{118} Friend’s Prompt #20

How about keeping expectations in check for peace of mind?

MargieB left this one for me. I know that for her, as for many of us, 2016 has been a difficult if not downright tumultuous year. Hopes dashed, plans falling apart, health issues arising or continuing, etc. My reply here is not just in reference to her, but applies to me and quite a few of my friends these days.

So, we often cling to hope that things will get better. We set expectations because achieving those things, they will make us happier/better off/healthier. It seems so reasonable.
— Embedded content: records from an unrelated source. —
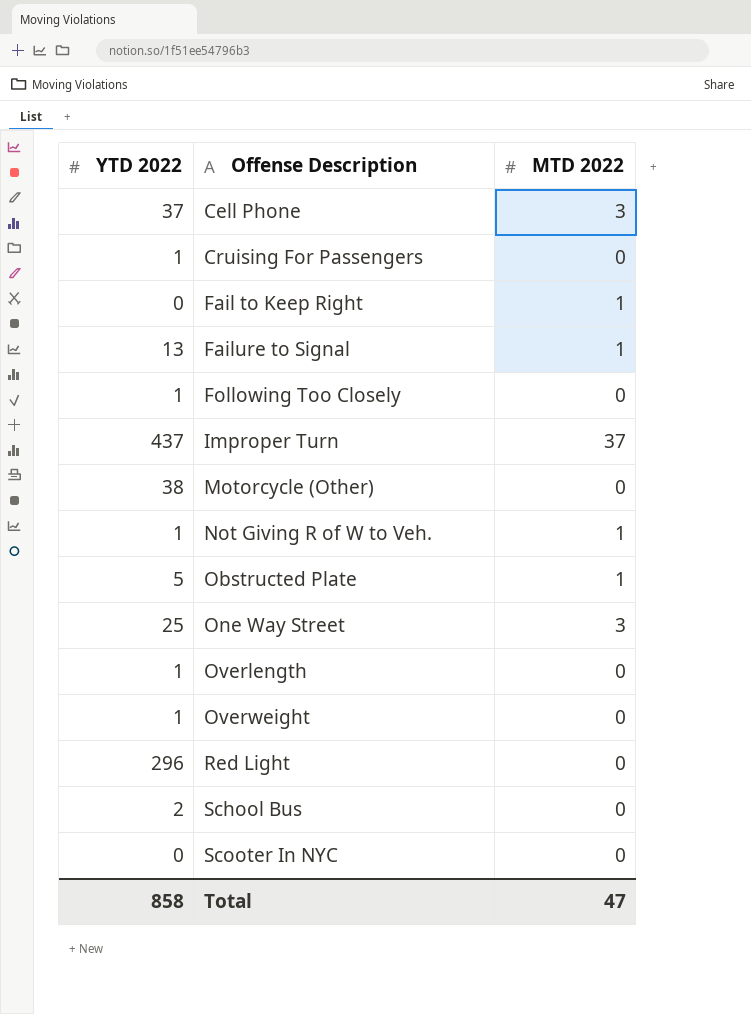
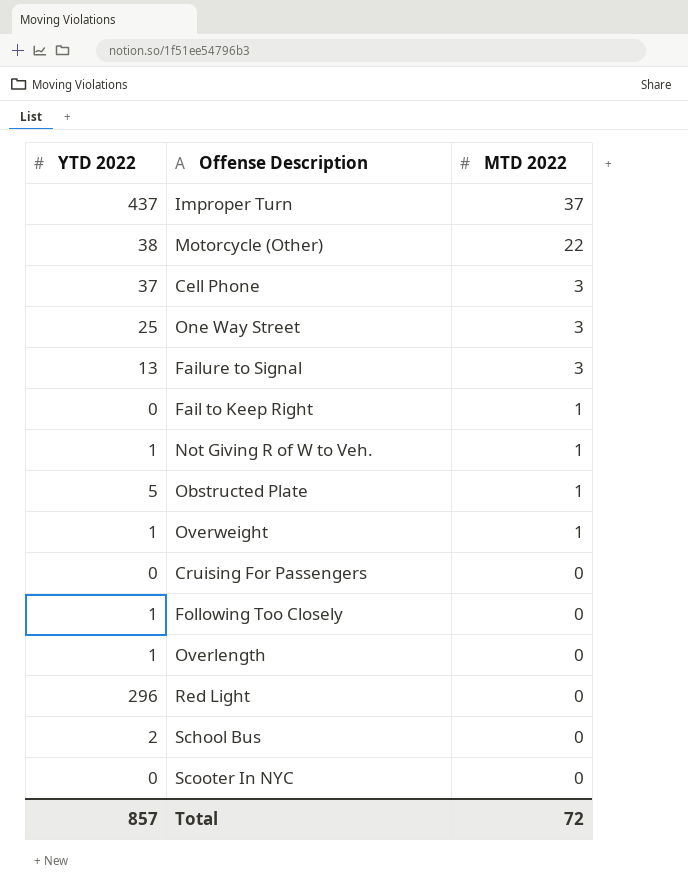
row order: Offense Description ascending -> MTD 2022 descending
Motorcycle (Other) | MTD 2022: 0 -> 22
Failure to Signal | MTD 2022: 1 -> 3
Overweight | MTD 2022: 0 -> 1
Cruising For Passengers | YTD 2022: 1 -> 0
Total | YTD 2022: 858 -> 857
Total | MTD 2022: 47 -> 72

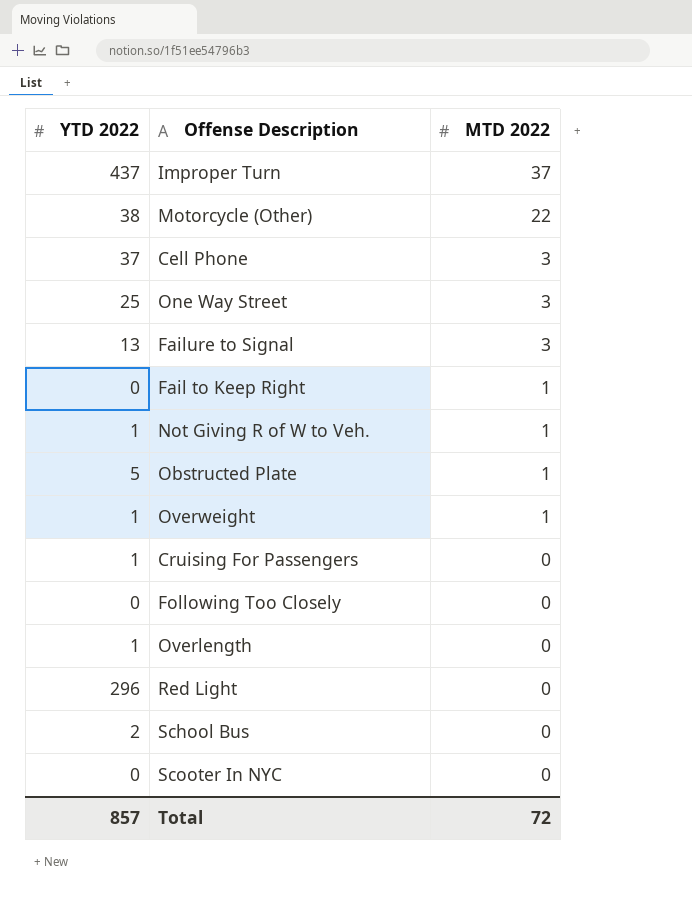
Cruising For Passengers | YTD 2022: 0 -> 1
Following Too Closely | YTD 2022: 1 -> 0

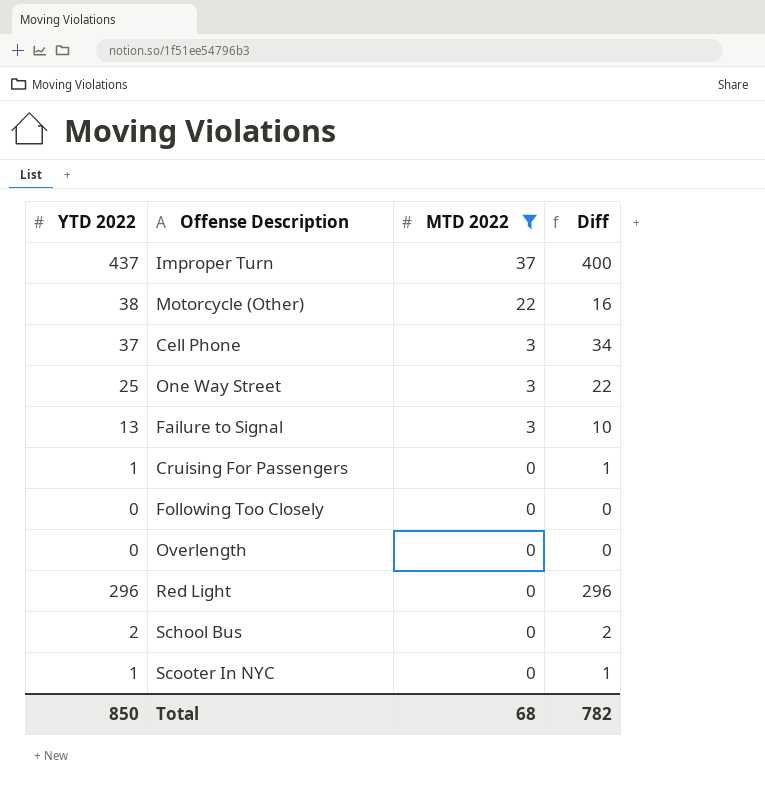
filter: none -> MTD 2022 != 1
column Diff | formula: none -> [YTD 2022] - [MTD 2022]
Overlength | YTD 2022: 1 -> 0
Scooter In NYC | YTD 2022: 0 -> 1
Total | YTD 2022: 857 -> 850
Total | MTD 2022: 72 -> 68

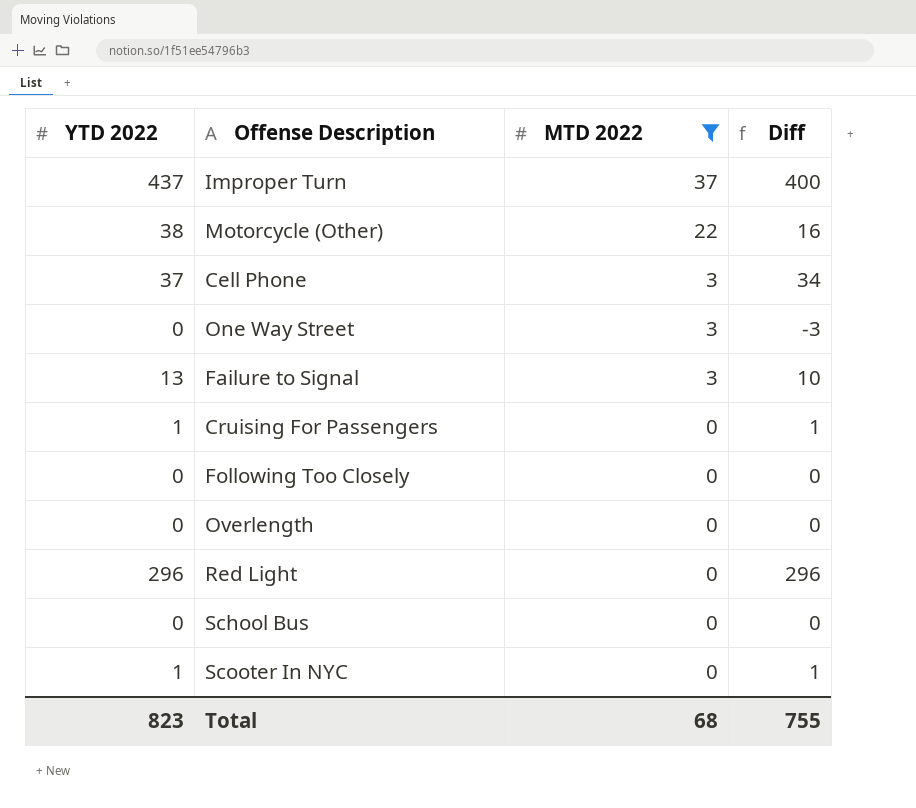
One Way Street | YTD 2022: 25 -> 0
One Way Street | Diff: 22 -> -3
School Bus | YTD 2022: 2 -> 0
School Bus | Diff: 2 -> 0
Total | YTD 2022: 850 -> 823
Total | Diff: 782 -> 755

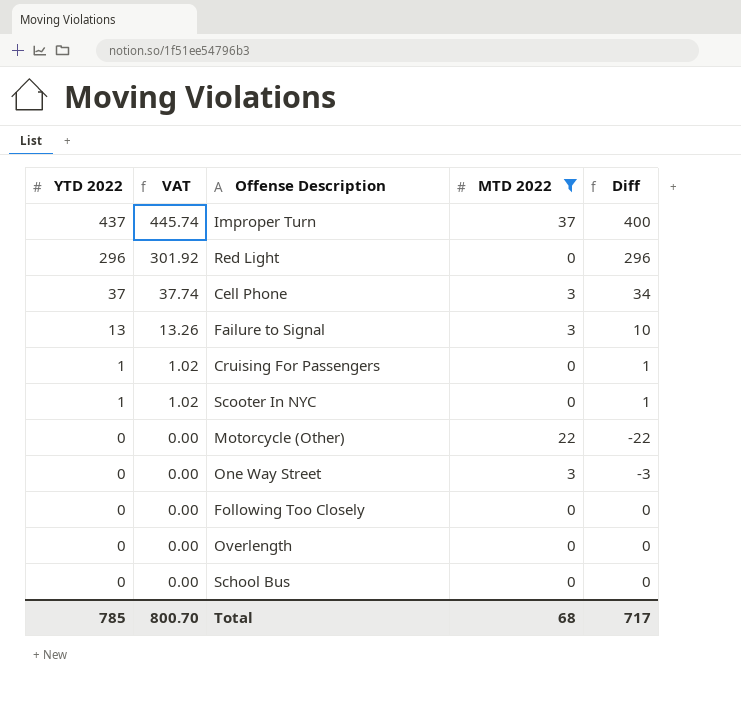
row order: MTD 2022 descending -> YTD 2022 descending
column VAT | formula: none -> [YTD 2022] * 1.02
Motorcycle (Other) | YTD 2022: 38 -> 0
Motorcycle (Other) | Diff: 16 -> -22
Total | YTD 2022: 823 -> 785
Total | Diff: 755 -> 717

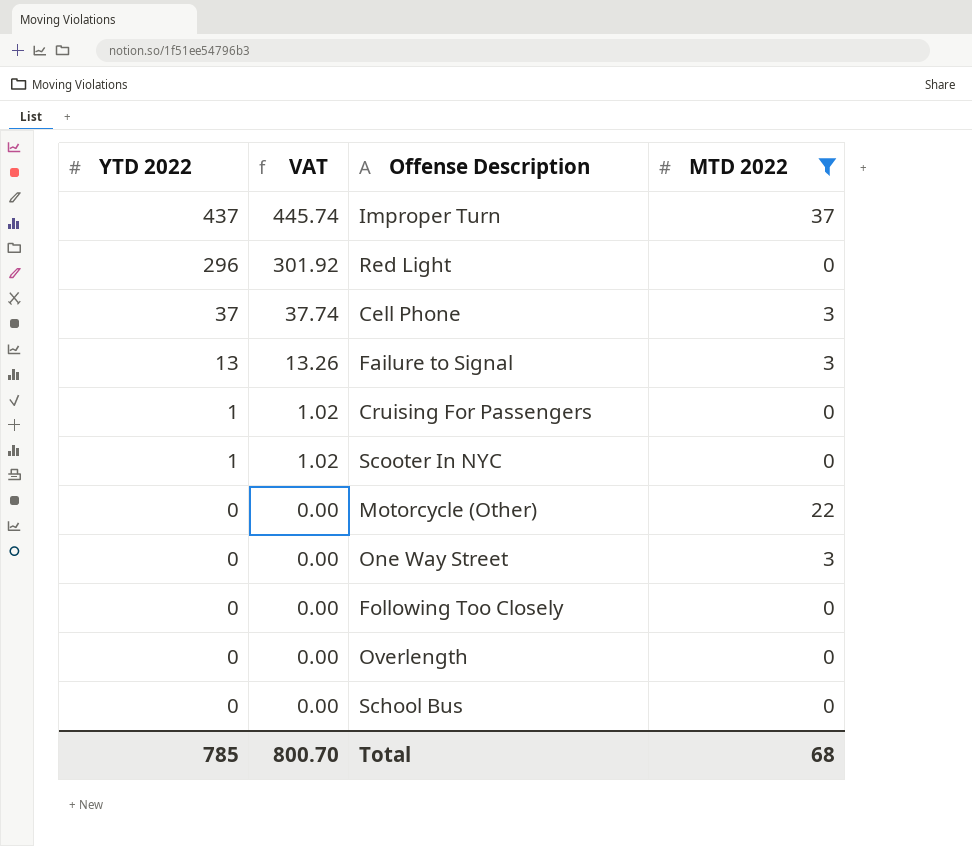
column Diff | formula: [YTD 2022] - [MTD 2022] -> none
I wrote about hope before, about abandoning it, because hope will drive you crazy. It’s always that bridge too far, always out of reach, because that is nature of hope be focused on something you don’t already have.

I think “keeping expectations in check” falls under this umbrella of hope, because the idea is kind of like, well, if I don’t hope too much then maybe the disappointments won’t hurt as bad. If I don’t get excited about things, then I won’t be sad when they don’t happen the way I want too!

Except, we’re not wired that way. For one thing, we can’t numb ourselves to the sting of disappointment without numbing ourselves to joy. Our emotional landscape is an all-in kind of thing; this is why so many people spend so much time and energy trying to numb themselves utterly and completely — it’s just easier. Which is telling, yes? Wipe it all out if you can’t aim for a strategic strike.

This is why we cannot limit expectations, I think. Yes, we can temper and tie down those expectations, it’s possible, but doing so also also tempers and ties down the things we really want to feel, like love and happiness and amazement.

Anyway, expectations and hope are not the same thing as making a plan. A plan is simply a list or an outline or a route. Expectations and hope are the veneer we put over these things to fill the holes of our fear. They are emotional investments in a future that is uncertain; of course there is going to be at least some disappointment, in the end.

It always seems to come around to the idea of “be here, now.” Be in the present moment. Make the plans, do the things we want to accomplish, search out our pot of gold or higher education degree or our way to parenthood or the next medical treatment. Whatever. But don’t try to hold emotions in check by bargaining them on unreliable futures.

I think peace of mind is less about control than acceptance.